Pfizer full-strength syringes are recommended for ages 12 and up, but pediatricians and many parents are eagerly awaiting protection for younger children in order to contain infections from the extra-contagious Delta variant and keep the children in school.
The FDA review confirmed Pfizer’s results, released earlier in the day, showing that the two-dose vaccination was nearly 91% effective in preventing symptomatic infections in young children. The researchers calculated the number based on 16 cases of COVID-19 in adolescents given sham injections, compared to three cases in vaccinated children. No serious illness was reported in any of the adolescents, but those who were vaccinated had much milder symptoms than their unvaccinated ones.
Most of the study data was collected in the US in August and September, when the Delta variant had become the dominant strain of COVID-19.

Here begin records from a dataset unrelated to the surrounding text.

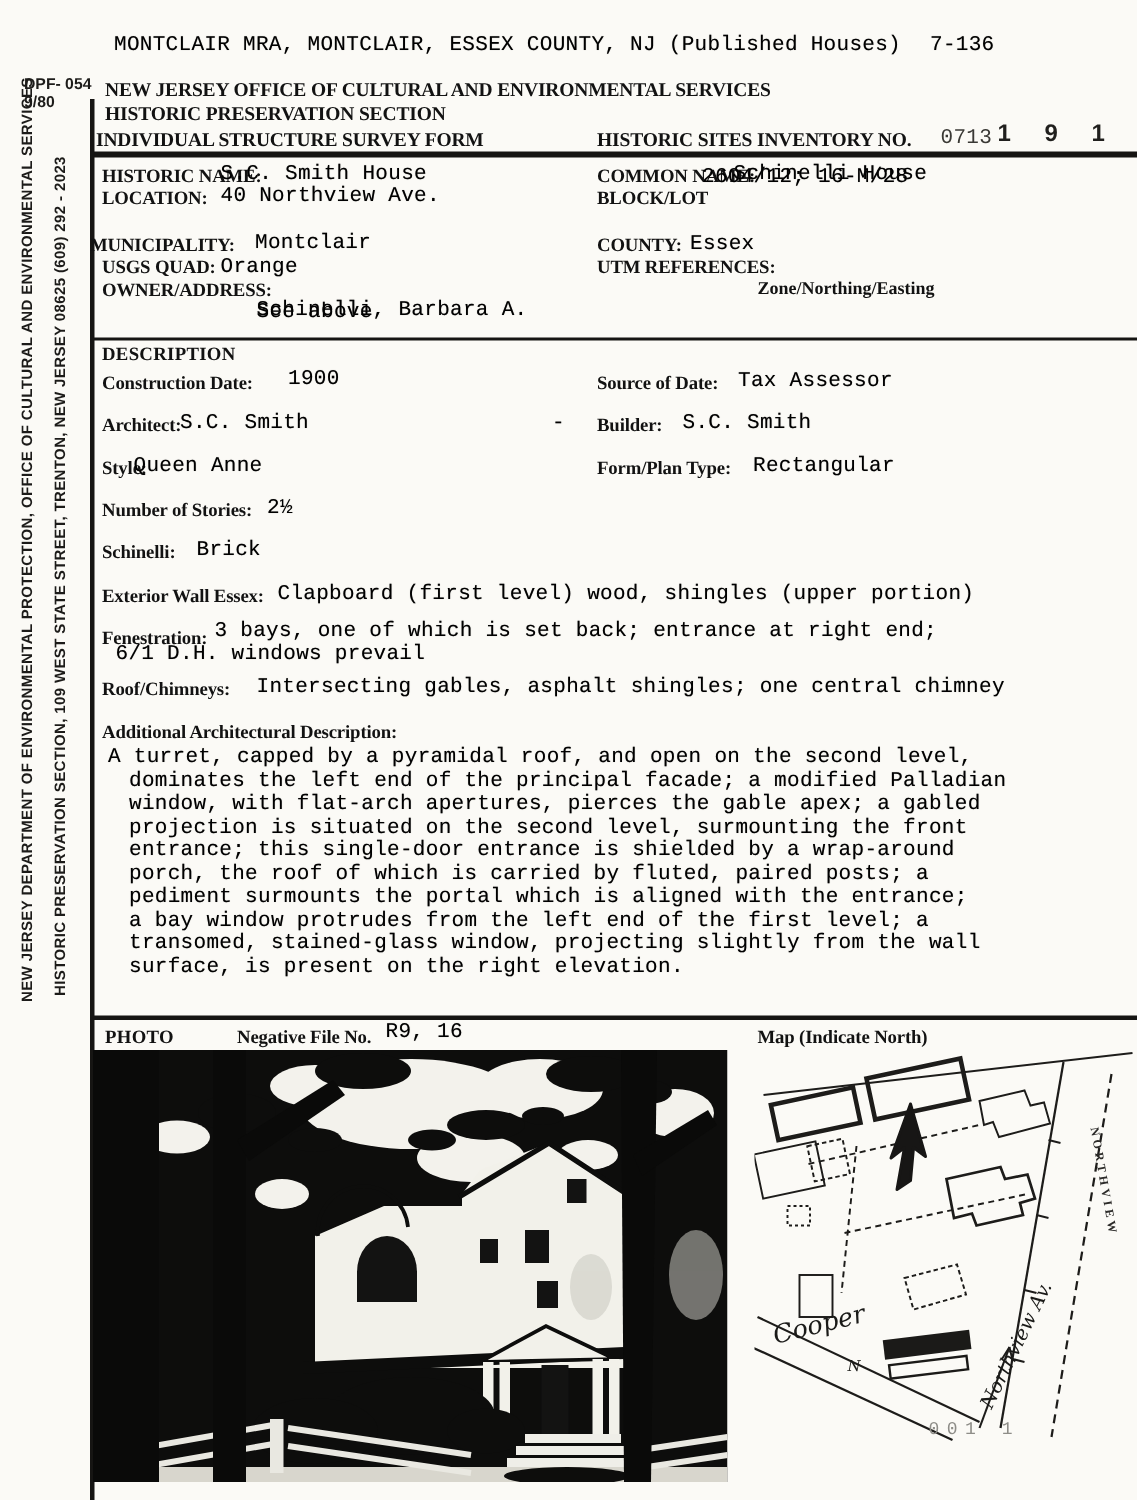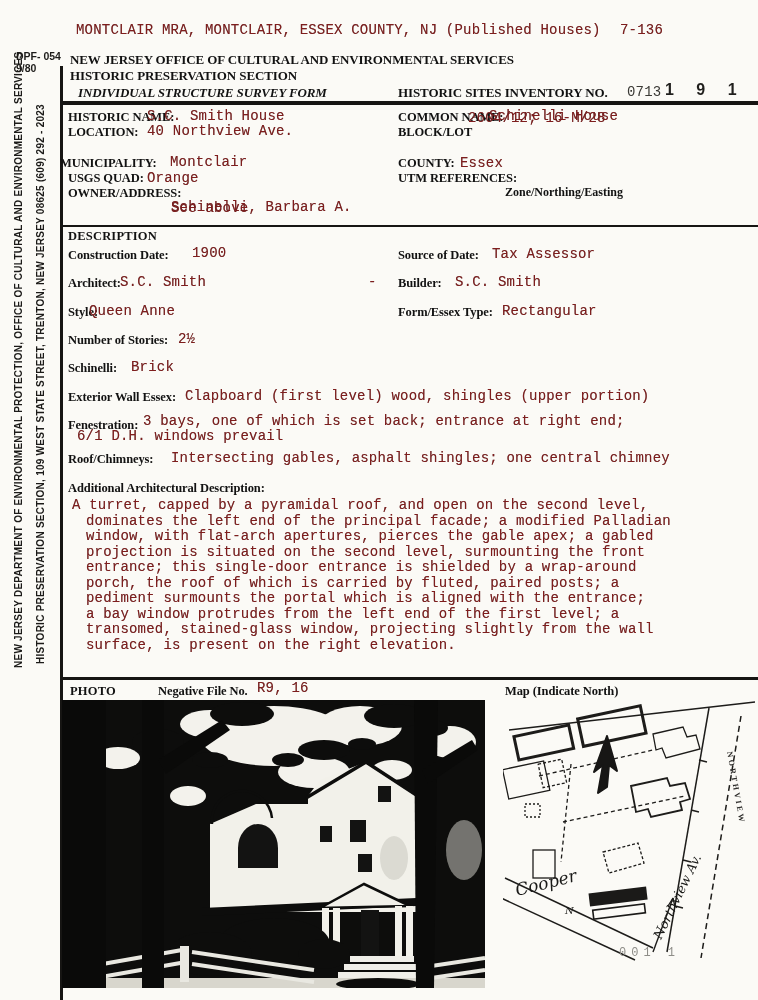--- a/index.html
+++ b/index.html
@@ -1,21 +1,21 @@
 <!DOCTYPE html>
 <html><head>
 <meta charset="utf-8">
 <style>
   html,body{margin:0;padding:0;background:#e9e8e4;}
   .page{position:relative;width:758px;height:1000px;background:#fbfaf6;overflow:hidden;
         font-family:"Liberation Serif",serif;color:#141414;}
   .abs{position:absolute;white-space:nowrap;}
   .lbl{font-family:"Liberation Serif",serif;font-weight:700;font-size:12.5px;color:#121212;letter-spacing:-0.1px;}
   .lbl-sm{font-family:"Liberation Serif",serif;font-weight:700;font-size:12px;color:#121212;}
-  .typed{font-family:"Liberation Mono","DejaVu Sans Mono",monospace;font-size:14px;color:#7f1d1d;
+  .typed{font-family:"Liberation Mono","DejaVu Sans Mono",monospace;font-size:14px;color:#000000;
          letter-spacing:0.2px;text-shadow:0 0 0.5px rgba(50,48,45,.55);}
   .typed-dim{font-family:"Liberation Mono","DejaVu Sans Mono",monospace;font-size:14px;color:#3a3935;
          letter-spacing:0.2px;}
   .para{white-space:pre-line;line-height:15.5px;width:660px;padding-left:14px;text-indent:-14px;}
   .rule{position:absolute;background:#161513;}
   .vrot{position:absolute;transform:rotate(-90deg);transform-origin:0 0;white-space:nowrap;
         font-family:"Liberation Sans",sans-serif;font-weight:700;font-size:10px;color:#1c1b19;letter-spacing:0.25px;}
   .hand{font-family:"DejaVu Serif",serif;font-style:italic;fill:#1a1a18;}
   .stamp{font-family:"Liberation Sans",sans-serif;font-weight:700;font-size:16px;letter-spacing:9px;color:#201f1d;}
   svg text{user-select:none;}
@@ -28,21 +28,21 @@
   <div class="abs typed" style="left:76px;top:22px;">MONTCLAIR MRA, MONTCLAIR, ESSEX COUNTY, NJ  (Published Houses)</div>
   <div class="abs typed" style="left:620px;top:22px;">7-136</div>
 
   <div class="abs" style="left:16px;top:50px;font-family:'Liberation Sans',sans-serif;font-weight:700;font-size:10.5px;line-height:12px;color:#1d1c1a;">
     <div>DPF- 054</div>
     <div>9/80</div>
   </div>
 
   <div class="abs lbl" style="left:70px;top:52px;font-size:13px;">NEW JERSEY OFFICE OF CULTURAL AND ENVIRONMENTAL SERVICES</div>
   <div class="abs lbl" style="left:70px;top:68px;font-size:13px;">HISTORIC PRESERVATION SECTION</div>
-  <div class="abs lbl" style="left:78px;top:85px;font-size:13px;font-style:italic;">INDIVIDUAL STRUCTURE SURVEY FORM</div>
+  <div class="abs lbl" style="left:64px;top:85px;font-size:13px;">INDIVIDUAL STRUCTURE SURVEY FORM</div>
   <div class="abs lbl" style="left:398px;top:85px;font-size:13px;">HISTORIC SITES INVENTORY NO.</div>
   <div class="abs typed-dim" style="left:627px;top:84px;">0713</div>
   <div class="abs stamp" style="left:665px;top:81px;">1 9 1</div>
 
   <div class="rule" style="left:62px;top:101px;width:696px;height:4px;"></div>
   <div class="rule" style="left:60px;top:66px;width:2.5px;height:934px;"></div>
   <div class="rule" style="left:62px;top:225px;width:696px;height:2px;"></div>
   <div class="rule" style="left:62px;top:677px;width:696px;height:2.5px;"></div>
 
   <div class="vrot" style="left:13px;top:668px;">NEW JERSEY DEPARTMENT OF ENVIRONMENTAL PROTECTION, OFFICE OF CULTURAL AND ENVIRONMENTAL SERVICES</div>
@@ -80,21 +80,21 @@
   <div class="abs typed" style="left:492px;top:246px;">Tax Assessor</div>
 
   <div class="abs lbl" style="left:68px;top:276px;">Architect:</div>
   <div class="abs typed" style="left:120px;top:274px;">S.C. Smith</div>
   <div class="abs typed" style="left:368px;top:274px;">-</div>
   <div class="abs lbl" style="left:398px;top:276px;">Builder:</div>
   <div class="abs typed" style="left:455px;top:274px;">S.C. Smith</div>
 
   <div class="abs lbl" style="left:68px;top:305px;">Style:</div>
   <div class="abs typed" style="left:89px;top:303px;">Queen Anne</div>
-  <div class="abs lbl" style="left:398px;top:305px;">Form/Essex Type:</div>
+  <div class="abs lbl" style="left:398px;top:305px;">Form/Plan Type:</div>
   <div class="abs typed" style="left:502px;top:303px;">Rectangular</div>
 
   <div class="abs lbl" style="left:68px;top:333px;">Number of Stories:</div>
   <div class="abs typed" style="left:178px;top:331px;">2½</div>
 
   <div class="abs lbl" style="left:68px;top:361px;">Schinelli:</div>
   <div class="abs typed" style="left:131px;top:359px;">Brick</div>
 
   <div class="abs lbl" style="left:68px;top:390px;">Exterior Wall Essex:</div>
   <div class="abs typed" style="left:185px;top:388px;">Clapboard (first level) wood, shingles (upper portion)</div>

The FDA review did not reveal any new or unexpected side effects. Most of those that occurred consisted of sore arms, fever, or pain.
However, FDA scientists found that the study wasn’t large enough to identify extremely rare side effects, including myocarditis, a type of heart inflammation that occasionally occurs after the second dose.
The agency used statistical models to predict how many hospital admissions and deaths from COVID-19 the vaccine would prevent compared to the number of potential cardiac side effects it could cause. In four scenarios of the pandemic, the vaccine prevented significantly more hospitalizations than would be expected due to the cardiac side effect. Only when virus cases were extremely low could the vaccine cause more hospital stays than it would prevent. Overall, however, the regulatory authorities came to the conclusion that the protective benefits of the vaccine “clearly outweighs” its risks.
While children are at lower risk of serious illness or death than the elderly, COVID-19 has killed more than 630 Americans under the age of 18, according to the CDC. Almost 6.2 million children contracted the coronavirus, more than 1.1 million in the last six weeks when the Delta variant increased, says the American Academy of Pediatrics.
Biden’s government has bought enough child-sized doses – in special orange-capped vials to distinguish them from the adult vaccine – for the country’s 5-11 year olds. When the vaccine is approved, millions of doses, along with child-sized needles, will be shipped across the country in an instant.
More than 25,000 paediatricians and general practitioners have already signed up to receive the syringes in little arms.
AP Medical Writer Lindsey Tanner contributed to this story.
The Associated Press Health and Science Department is supported by the Howard Hughes Medical Institute’s Department of Science Education. The AP is solely responsible for all content.